The first day they had 300PV, the first week 30 thousand PV/day, the first month they had 400thousand PV/day and in 3 months they grew to 1.2 million PV/day.

The reason why Mahou no Island had a competitive advantage was that they started with cell phones and grasped the customer needs and coped with them rapidly, whereas for the competitors, cell phone site was like an appendix to the PC site. They grew up with the cell phone users together to make the website better. It is said that the users were amazed by how fast the fixes were made on the site when they gave requests- it is funny when you know about the fact that they were doing a big company's work during the day and those fixes were made during the night... with all the passions toward creating a better site.
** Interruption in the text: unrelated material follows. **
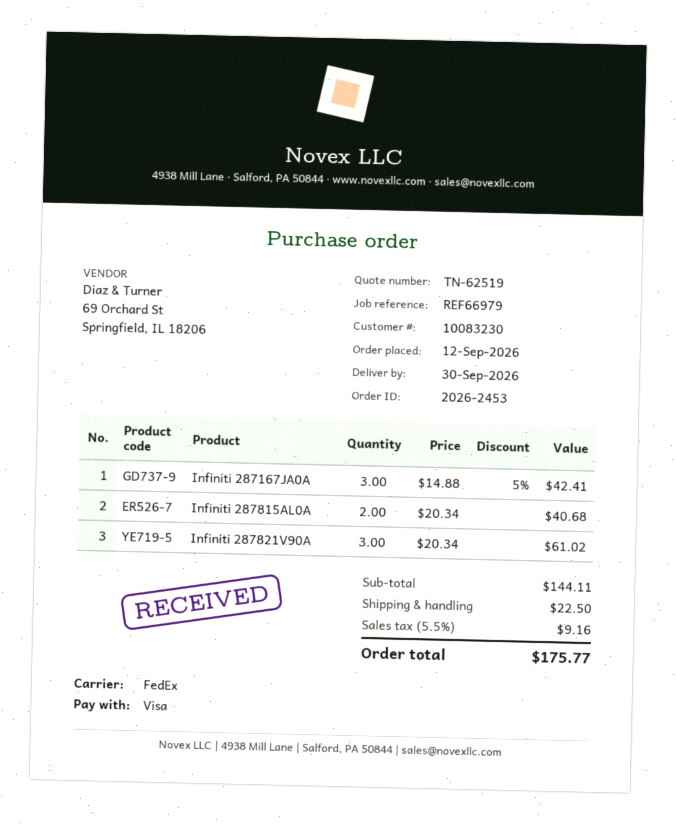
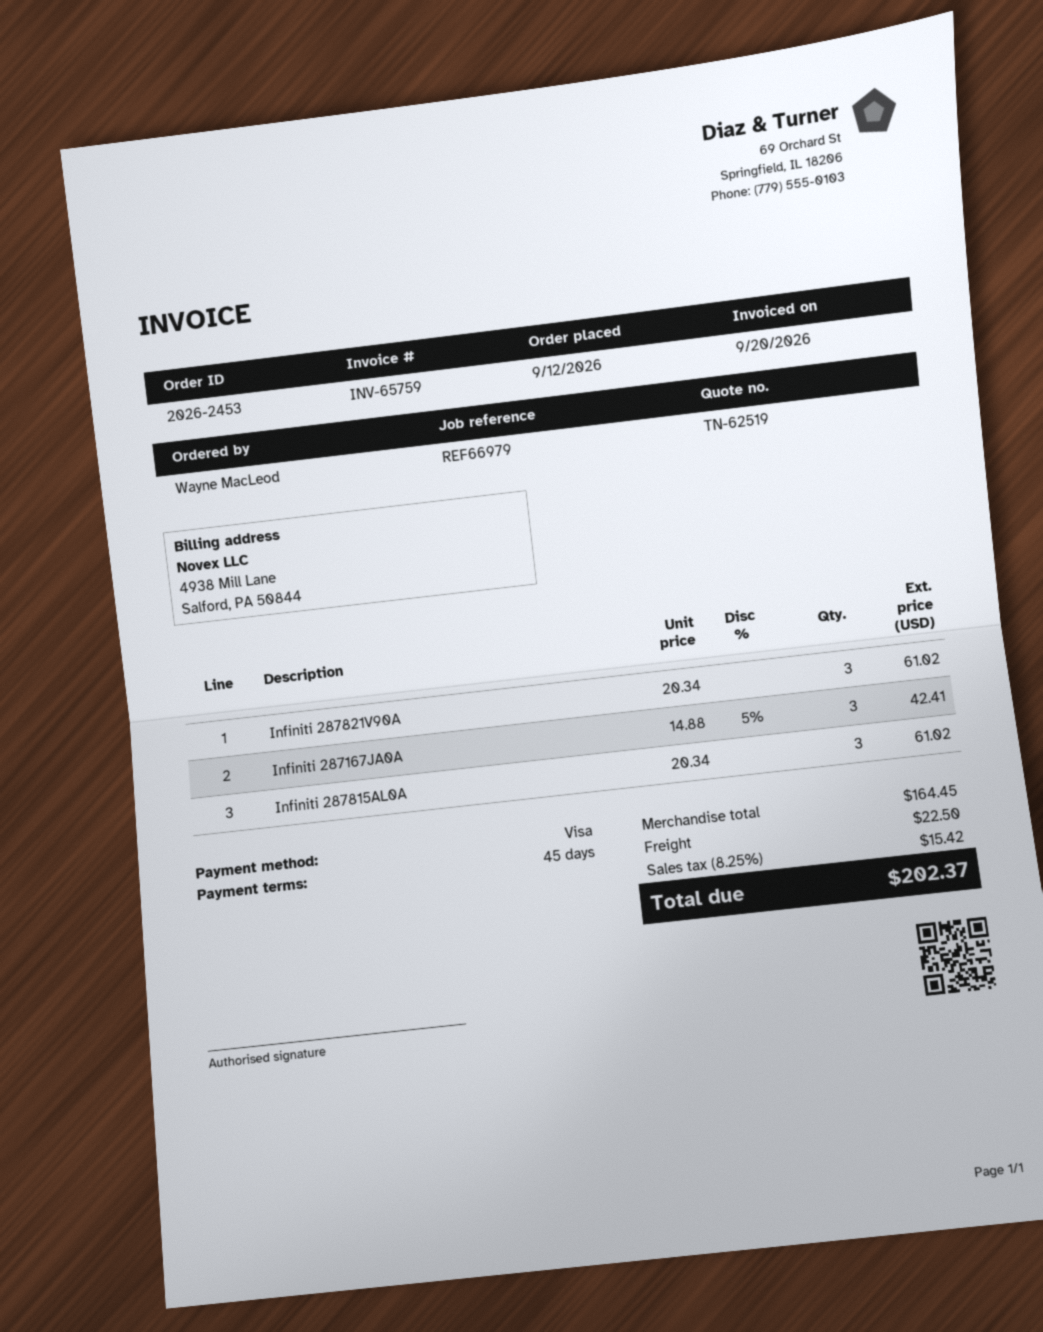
Infiniti 287815AL0A: 2 x 20.34 = 40.68 -> 3 x 20.34 = 61.02
subtotal: 144.11 -> 164.45
tax: 5.5% = 9.16 -> 8.25% = 15.42
total: 175.77 -> 202.37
Cell phone websites are always fighting with the problem of unethical contents for their young users. Mahou no Island has a service called "i-police" which checks the community sites within Mahou no Island and warns or deletes certain contents when they find them. As most of the users of Mahou no Island are teenagers, harmful contents (such as bullying) is a serious problem. 70% of the checks are done by computer, and 30% is by human. They say deleting the contents is easy, but it will not solve the problems. The real solution is to educate "why" such usage is bad, and stop that child from repeating that mistake. Mahou no Island invites students to visit the company now and then, to learn / experience from them.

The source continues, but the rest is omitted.